§ Input material
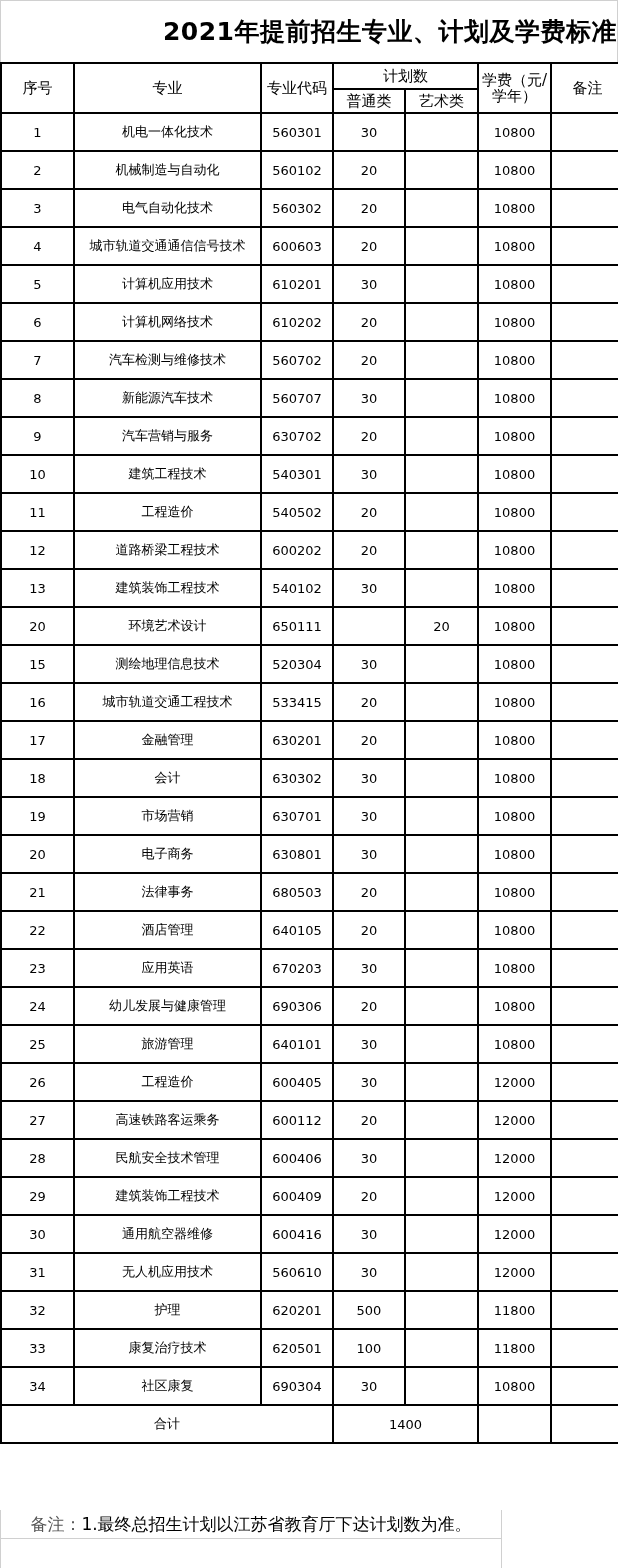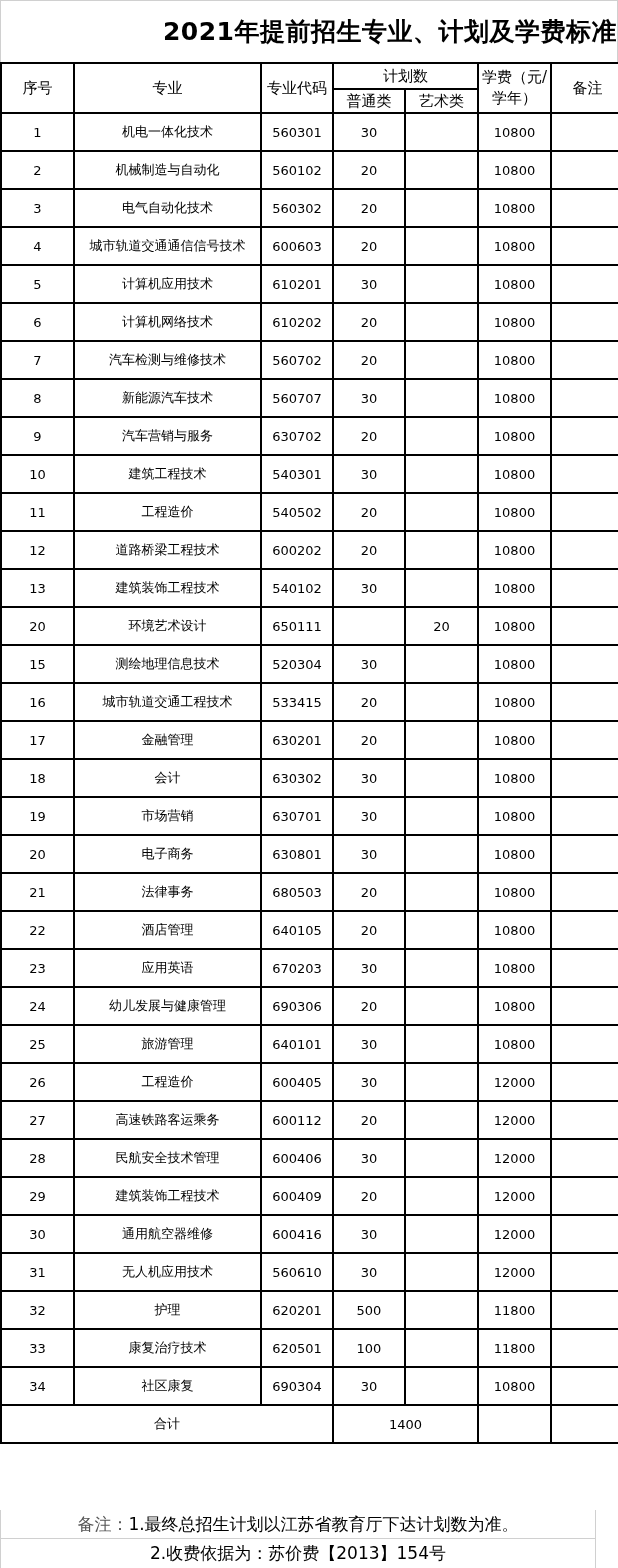--- a/index.html
+++ b/index.html
@@ -14,7 +14,7 @@
     .hdr-row2 td, .hdr-row2 th { height: 22px; }
     .data-row td { height: 36px; }
     .total-row td { height: 36px; font-size: 14px; }
-    .fee-hdr { font-size: 15px; line-height: 21px; white-space: normal !important; }
+    .fee-hdr { font-size: 15px; line-height: 16px; white-space: normal !important; }
     .notes { position: absolute; left: 0; top: 1510px; width: 596px; height: 58px; border-left: 1px solid #d0d0d0; border-right: 1px solid #d0d0d0; box-sizing: border-box; }
     .note-line { height: 29px; display: flex; align-items: center; justify-content: center; font-size: 17px; box-sizing: border-box; }
     .note-line.first { border-bottom: 1px solid #d0d0d0; }

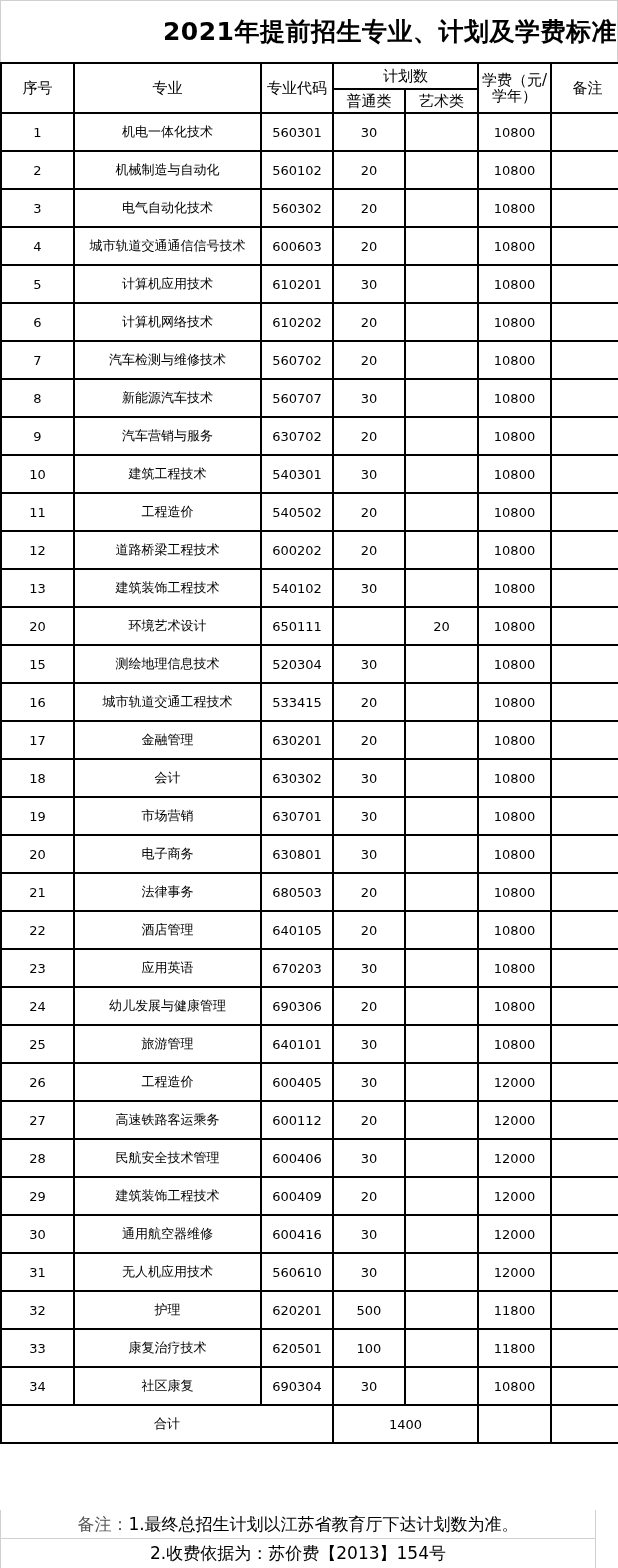--- a/index.html
+++ b/index.html
@@ -15,7 +15,7 @@
     .data-row td { height: 36px; }
     .total-row td { height: 36px; font-size: 14px; }
     .fee-hdr { font-size: 15px; line-height: 16px; white-space: normal !important; }
-    .notes { position: absolute; left: 0; top: 1510px; width: 596px; height: 58px; border-left: 1px solid #d0d0d0; border-right: 1px solid #d0d0d0; box-sizing: border-box; }
+    .notes { position: absolute; left: 0; top: 1510px; width: 502px; height: 58px; border-left: 1px solid #d0d0d0; border-right: 1px solid #d0d0d0; box-sizing: border-box; }
     .note-line { height: 29px; display: flex; align-items: center; justify-content: center; font-size: 17px; box-sizing: border-box; }
     .note-line.first { border-bottom: 1px solid #d0d0d0; }
     .note-label { color: #555; }

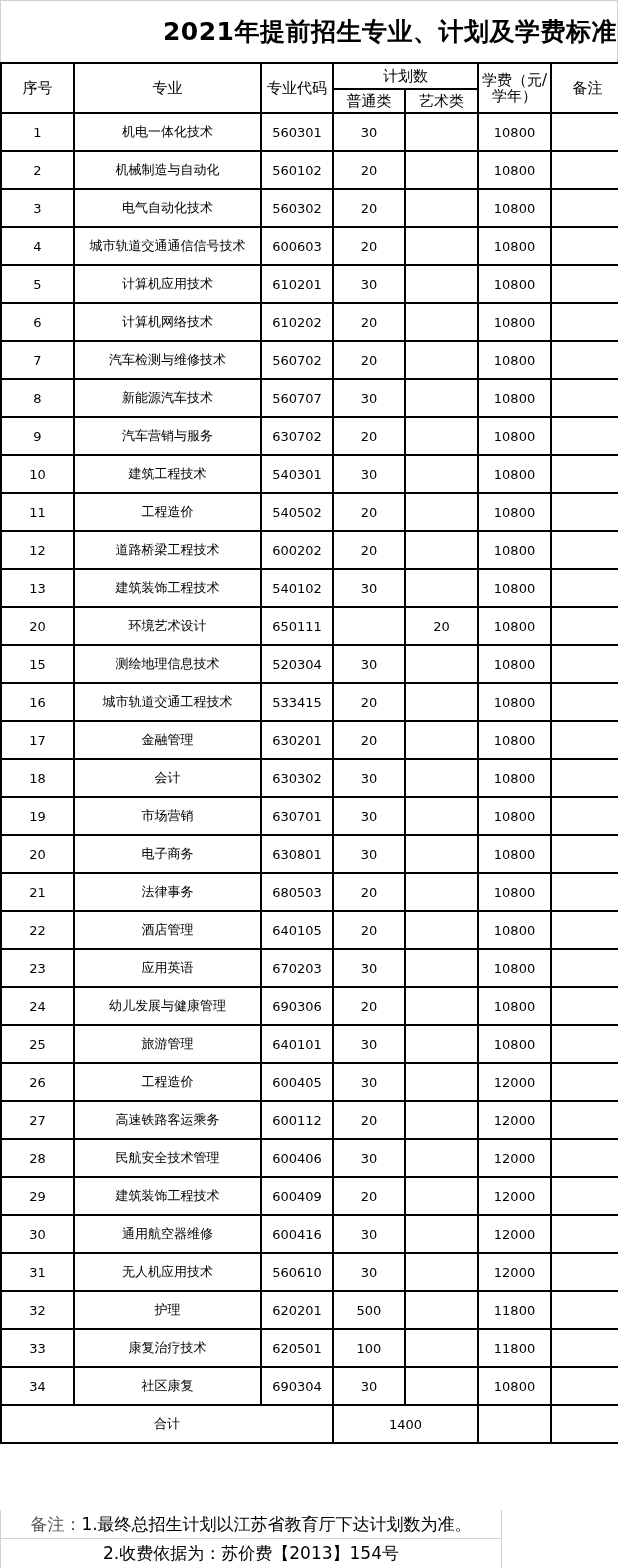--- a/index.html
+++ b/index.html
@@ -375,9 +375,6 @@
       <span class="note-label">备注：</span>
       <span>1.最终总招生计划以江苏省教育厅下达计划数为准。</span>
     </div>
-    <div class="note-line">
-      <span>2.收费依据为：苏价费【2013】154号</span>
-    </div>
   </div>
 </div>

§ Goal of the exercise
From the listing above, pick out each line where the word "size" appears.

§ Completed exercise
     .total-row td { height: 36px; font-size: 14px; }
-    .fee-hdr { font-size: 15px; line-height: 21px; white-space: normal !important; }
+    .fee-hdr { font-size: 15px; line-height: 16px; white-space: normal !important; }
     .note-line { height: 29px; display: flex; align-items: center; justify-content: center; font-size: 17px; box-sizing: border-box; }
     .total-row td { height: 36px; font-size: 14px; }
     .fee-hdr { font-size: 15px; line-height: 16px; white-space: normal !important; }
     .note-line { height: 29px; display: flex; align-items: center; justify-content: center; font-size: 17px; box-sizing: border-box; }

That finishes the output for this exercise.